物価上昇を抑える方策としてすぐに思い浮かぶのが政策金利の引き上げに代表される金融引き締めだ。

既に欧米をはじめ各国は異例なハイペースでの利上げを実施している。

黒田総裁の後任として植田和男氏の名前があがっているが、新体制に黒田路線からの脱却を望む声もある。

しかし、欧米が利上げをしているから日本もすべきだ、という発想はあまりにも稚拙だと言わざるを得ない。

国民が体感する物価は高い。だが、金融政策を決める際に参照すべき物価水準はまだ低位のままだ。

米国でコアCPIとして利用されている「食料(酒類を除く)とエネルギーを除く総合」のデータでは、前年同月比+1.6%。つまり日本の「(米国基準の)コアCPI」はまだ2%に届いていないのだ。

また、国内の総合的な物価動向を示すGDPデフレーターは、2022年10~12月期のデータが前年同期比+1.1%と、ようやく3四半期ぶりにプラスになったというレベルだ。

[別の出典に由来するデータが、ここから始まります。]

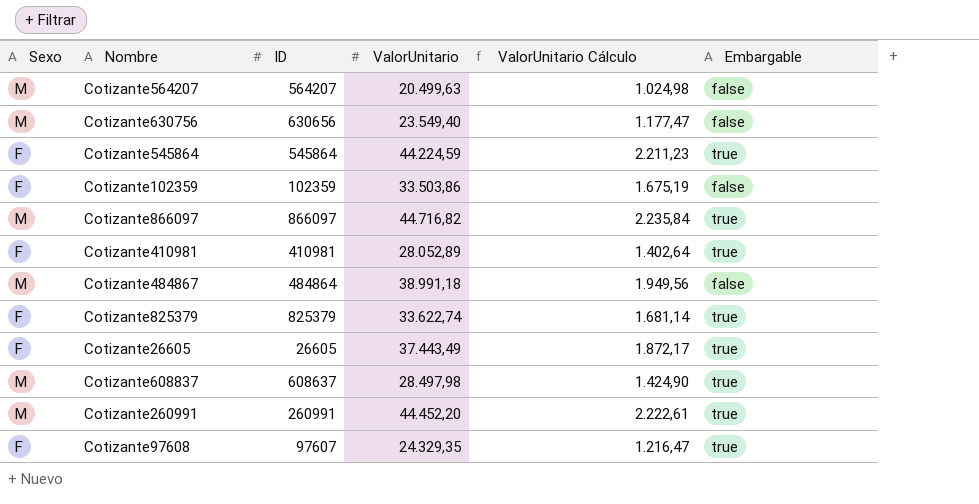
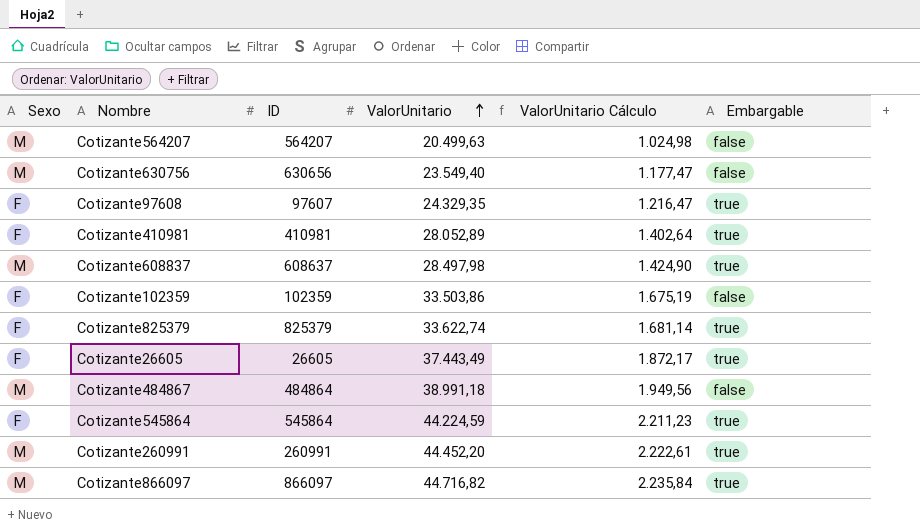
row order: none -> ValorUnitario ascending

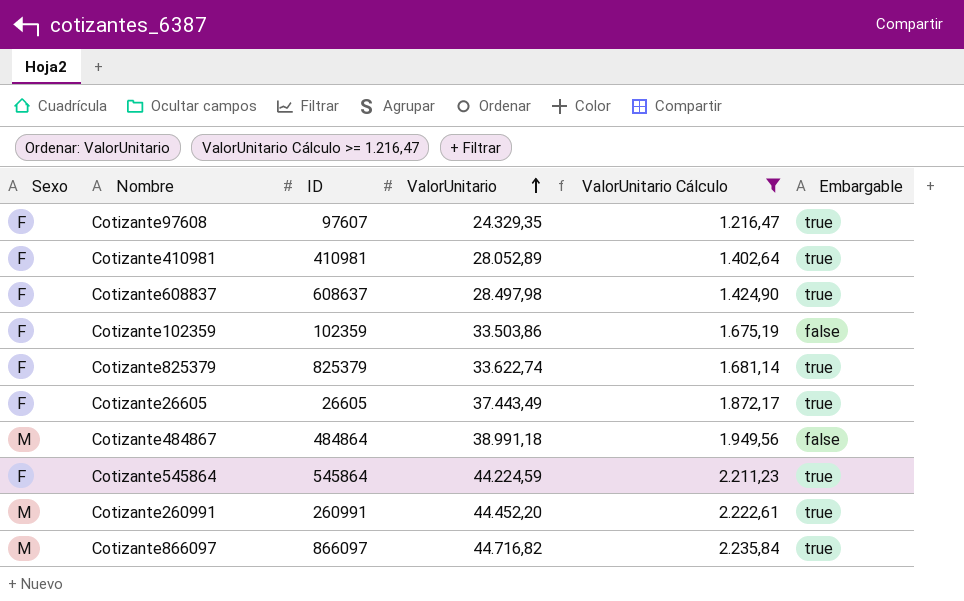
filter: none -> ValorUnitario Cálculo >= 1.216,47
Cotizante608837 | Sexo: M -> F

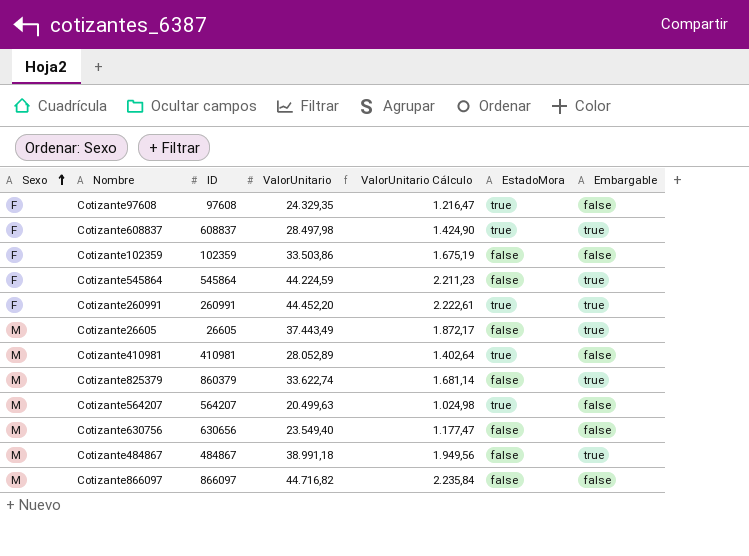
filter: ValorUnitario Cálculo >= 1.216,47 -> none
row order: ValorUnitario ascending -> Sexo ascending
column EstadoMora | position: none -> 6
Cotizante97608 | ID: 97607 -> 97608
Cotizante97608 | Embargable: true -> false
Cotizante608837 | ID: 608637 -> 608837
Cotizante260991 | Sexo: M -> F
Cotizante26605 | Sexo: F -> M
Cotizante410981 | Sexo: F -> M
Cotizante410981 | Embargable: true -> false
Cotizante825379 | Sexo: F -> M
Cotizante825379 | ID: 825379 -> 860379
Cotizante484867 | ID: 484864 -> 484867
Cotizante484867 | Embargable: false -> true
Cotizante866097 | Embargable: true -> false

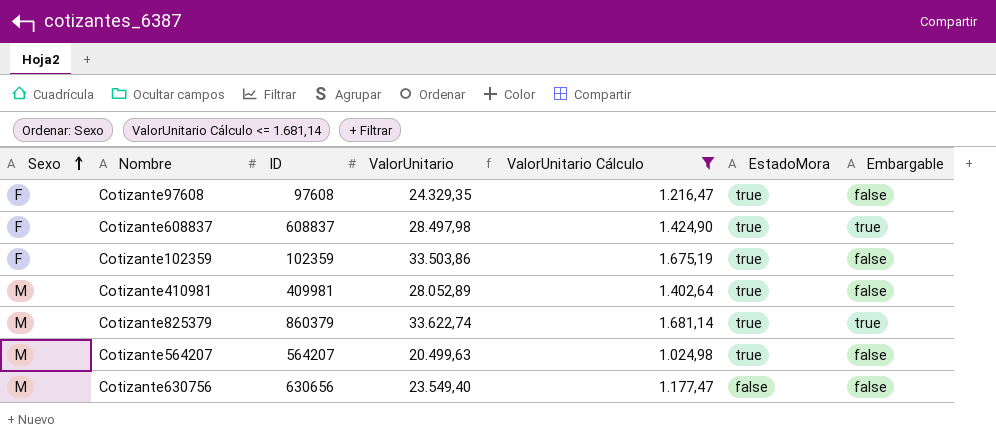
filter: none -> ValorUnitario Cálculo <= 1.681,14
Cotizante102359 | EstadoMora: false -> true
Cotizante410981 | ID: 410981 -> 409981
Cotizante825379 | EstadoMora: false -> true

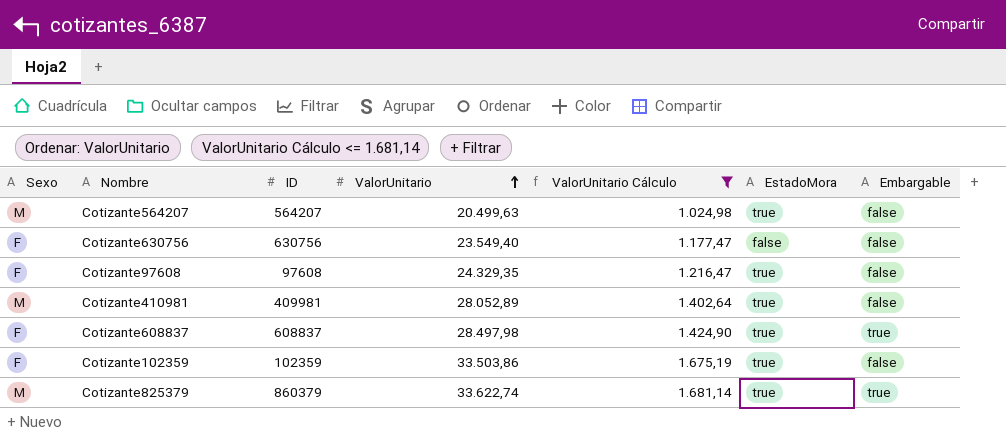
row order: Sexo ascending -> ValorUnitario ascending
Cotizante630756 | Sexo: M -> F
Cotizante630756 | ID: 630656 -> 630756

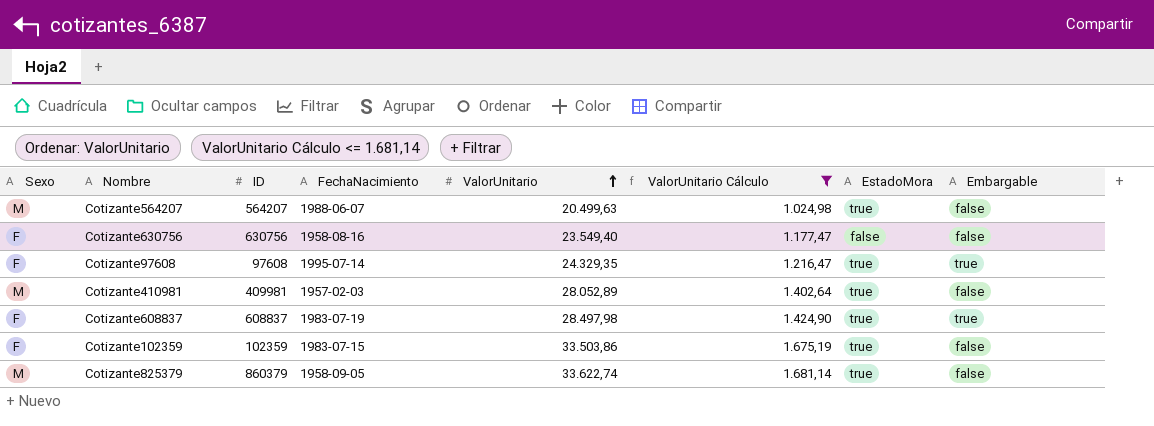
column FechaNacimiento | position: none -> 4
Cotizante97608 | Embargable: false -> true
Cotizante825379 | Embargable: true -> false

海外起因のインフレ要因が剝落すれば、GDPデフレーターは再びデフレ水準に低下するだろう。いまの日本経済が安定的に2%の物価上昇率を維持する段階にないことは容易に理解できる。

写真=iStock.com/Ca-ssis
金融緩和をやめればデフレに逆戻り(※写真はイメージです)

既に米国ではインフレがピークアウトしており、欧州各国もいよいよピークアウトの兆候も見られる。

そんな中、日銀が新体制下で拙速な出口戦略をとれば、日本経済には逆風となろう。